Elisabeth Fechner est partie en quête des souvenirs des Constantinois. Le 93ème département français des années 1950 revit en noir et blanc dans son recueil. Un album de photos au charme désuet qui montre la juxtaposition des cultures dans l’Algérie colonisée.
L’avenue de la République, la rue Saint-Louis, l’église Saint-Joseph, le Café du commerce…non, ça n’est pas dans l’un de ces petits bourgs égarés de la province française. Mais plutôt dans une province très lointaine, il y a plusieurs années. Du côté du 93è département par exemple, dans l’Algérie des années 50. Constantine et le Constantinois extrait des souvenirs en noir et blanc, prises de vies d’un autre temps. De l’époque où les Français édifiaient » La Maison du colon » pour fêter les 100 ans d’occupation à Sétif. Du temps où ils allaient faire leurs cures thermales dans le un petit village appelé Bugeaud (aujourd’hui Seraïdi). Du temps où l’édifice des PTT surplombait Tamanrasset, avec son dôme en terre cuite et ses minarets. Mélange silencieux des cultures, sous la chape de la colonisation. Juifs, Italiens, Français, Algériens et Touaregs cohabitaient dans une intenable harmonie. A l’ombre des dattiers du square du Général Leclerc…
Souvenir apaisé
Elisabeth Fechner a demandé aux Constantinois de fouiller leurs armoires et leurs coffres. De retrouver les photos oubliées. Partir à la recherche des » souvenirs de là-bas « . Dans sa préface, elle raconte le lent effacement de la mémoire. » Quarante ans ont passé, le temps de faire un homme ou un vieillard et de jaunir ces vieilles photos (…) On avait oublié le nom de sa paroisse, celui la grand-rue que l’on empruntait tous les jours, celui de ses professeurs, de son employeur ou de ses voisins de palier, mais jamais celui de la première fille qu’on avait prise dans ses bras. » Mais c’est aussi l’oubli, le tri sélectif de la mémoire, qui a permis de faire ce livre et de laisser la place au » souvenir apaisé « , par-delà les affrontement, par-delà les heurts et la guerre…
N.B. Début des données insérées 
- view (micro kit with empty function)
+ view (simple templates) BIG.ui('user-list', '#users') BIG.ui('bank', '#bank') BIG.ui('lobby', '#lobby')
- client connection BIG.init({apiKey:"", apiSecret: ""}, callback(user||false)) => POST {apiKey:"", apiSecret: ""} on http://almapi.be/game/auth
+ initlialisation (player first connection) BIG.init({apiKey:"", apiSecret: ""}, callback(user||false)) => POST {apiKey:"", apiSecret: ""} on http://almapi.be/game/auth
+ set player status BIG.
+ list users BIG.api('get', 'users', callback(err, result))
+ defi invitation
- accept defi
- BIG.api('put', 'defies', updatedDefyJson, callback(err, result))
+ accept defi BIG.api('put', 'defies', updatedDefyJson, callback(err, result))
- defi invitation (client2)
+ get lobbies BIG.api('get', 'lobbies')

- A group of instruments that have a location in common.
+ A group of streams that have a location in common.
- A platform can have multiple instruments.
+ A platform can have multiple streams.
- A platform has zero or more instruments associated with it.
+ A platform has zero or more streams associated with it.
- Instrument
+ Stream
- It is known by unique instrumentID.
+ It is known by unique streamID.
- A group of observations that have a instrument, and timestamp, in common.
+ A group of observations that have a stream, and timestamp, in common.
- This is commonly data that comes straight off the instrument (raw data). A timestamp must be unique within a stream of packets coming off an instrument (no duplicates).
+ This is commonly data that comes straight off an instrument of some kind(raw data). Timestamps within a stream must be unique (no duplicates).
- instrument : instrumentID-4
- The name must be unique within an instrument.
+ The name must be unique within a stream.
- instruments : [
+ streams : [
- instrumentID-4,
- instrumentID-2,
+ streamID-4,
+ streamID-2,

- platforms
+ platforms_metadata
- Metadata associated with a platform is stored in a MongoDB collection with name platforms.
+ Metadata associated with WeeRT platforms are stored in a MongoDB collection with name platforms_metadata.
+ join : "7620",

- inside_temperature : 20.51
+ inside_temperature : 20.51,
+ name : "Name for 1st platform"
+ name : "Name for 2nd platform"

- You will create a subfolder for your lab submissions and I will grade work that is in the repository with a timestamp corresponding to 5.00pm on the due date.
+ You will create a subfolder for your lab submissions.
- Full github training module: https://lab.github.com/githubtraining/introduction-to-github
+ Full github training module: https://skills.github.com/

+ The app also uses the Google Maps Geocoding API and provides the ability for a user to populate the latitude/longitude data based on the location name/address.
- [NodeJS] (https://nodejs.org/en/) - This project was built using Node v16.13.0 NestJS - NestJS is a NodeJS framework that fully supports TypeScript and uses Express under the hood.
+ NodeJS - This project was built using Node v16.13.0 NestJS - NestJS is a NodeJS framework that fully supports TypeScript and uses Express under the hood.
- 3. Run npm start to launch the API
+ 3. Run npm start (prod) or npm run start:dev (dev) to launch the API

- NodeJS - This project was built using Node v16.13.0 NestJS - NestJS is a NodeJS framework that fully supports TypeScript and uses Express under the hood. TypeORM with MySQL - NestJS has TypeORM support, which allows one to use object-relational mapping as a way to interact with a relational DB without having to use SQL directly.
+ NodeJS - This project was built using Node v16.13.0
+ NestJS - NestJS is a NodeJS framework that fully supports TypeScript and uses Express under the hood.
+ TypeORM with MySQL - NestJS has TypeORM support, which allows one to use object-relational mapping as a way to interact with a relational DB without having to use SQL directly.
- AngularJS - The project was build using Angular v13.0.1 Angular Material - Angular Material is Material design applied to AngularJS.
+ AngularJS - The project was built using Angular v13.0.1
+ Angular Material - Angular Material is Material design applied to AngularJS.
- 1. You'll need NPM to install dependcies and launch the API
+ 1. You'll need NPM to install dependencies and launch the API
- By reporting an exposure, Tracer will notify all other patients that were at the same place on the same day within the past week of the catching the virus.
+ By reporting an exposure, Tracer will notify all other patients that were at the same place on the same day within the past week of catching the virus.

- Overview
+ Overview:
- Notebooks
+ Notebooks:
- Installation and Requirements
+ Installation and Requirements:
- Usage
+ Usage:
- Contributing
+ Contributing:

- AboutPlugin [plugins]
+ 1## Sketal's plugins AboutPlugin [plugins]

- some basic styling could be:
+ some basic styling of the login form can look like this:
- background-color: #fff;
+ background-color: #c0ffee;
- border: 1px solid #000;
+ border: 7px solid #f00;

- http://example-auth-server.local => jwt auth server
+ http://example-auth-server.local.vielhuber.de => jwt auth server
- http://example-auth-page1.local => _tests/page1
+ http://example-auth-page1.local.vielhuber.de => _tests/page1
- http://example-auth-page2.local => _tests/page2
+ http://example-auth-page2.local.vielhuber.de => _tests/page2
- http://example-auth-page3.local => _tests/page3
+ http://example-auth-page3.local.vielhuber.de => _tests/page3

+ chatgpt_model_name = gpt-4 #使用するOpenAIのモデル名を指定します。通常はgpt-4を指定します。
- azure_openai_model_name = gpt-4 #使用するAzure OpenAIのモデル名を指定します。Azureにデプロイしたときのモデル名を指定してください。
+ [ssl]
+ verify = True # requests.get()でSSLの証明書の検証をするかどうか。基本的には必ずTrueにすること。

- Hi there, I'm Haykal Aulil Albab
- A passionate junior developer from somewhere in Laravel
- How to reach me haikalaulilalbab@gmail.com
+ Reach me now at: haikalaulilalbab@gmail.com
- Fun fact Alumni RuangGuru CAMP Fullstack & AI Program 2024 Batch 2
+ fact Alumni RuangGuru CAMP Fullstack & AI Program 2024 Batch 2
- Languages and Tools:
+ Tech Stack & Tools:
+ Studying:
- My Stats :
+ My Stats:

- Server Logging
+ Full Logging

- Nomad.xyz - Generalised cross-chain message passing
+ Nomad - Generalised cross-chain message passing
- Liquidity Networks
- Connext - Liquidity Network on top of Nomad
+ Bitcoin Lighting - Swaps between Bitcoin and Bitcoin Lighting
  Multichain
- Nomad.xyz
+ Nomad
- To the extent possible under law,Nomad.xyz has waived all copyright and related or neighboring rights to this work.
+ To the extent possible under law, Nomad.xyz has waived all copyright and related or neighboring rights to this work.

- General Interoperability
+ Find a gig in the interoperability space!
Les photos sont teintées d’un charme désuet. La couleur, le grain et le cadrage rappellent les cartes postales de l’après-guerre et les clichés naïfs de Doisneau. Au fil des pages, on s’enfonce dans le Constantinois, vers les villages de plus en plus reculés de Biskra, In Salah ou Touggourt. Oasis qui creusent le désert, paysages épurés, peaux de plus en plus sombres. Voyage dans le passé, regards sur le quotidien de la colonisation jusque dans les contrées les plus désertiques… Pour ne pas oublier mais pour se souvenir, avec l’assurance de ceux qui ont repris leurs droits sur le colon.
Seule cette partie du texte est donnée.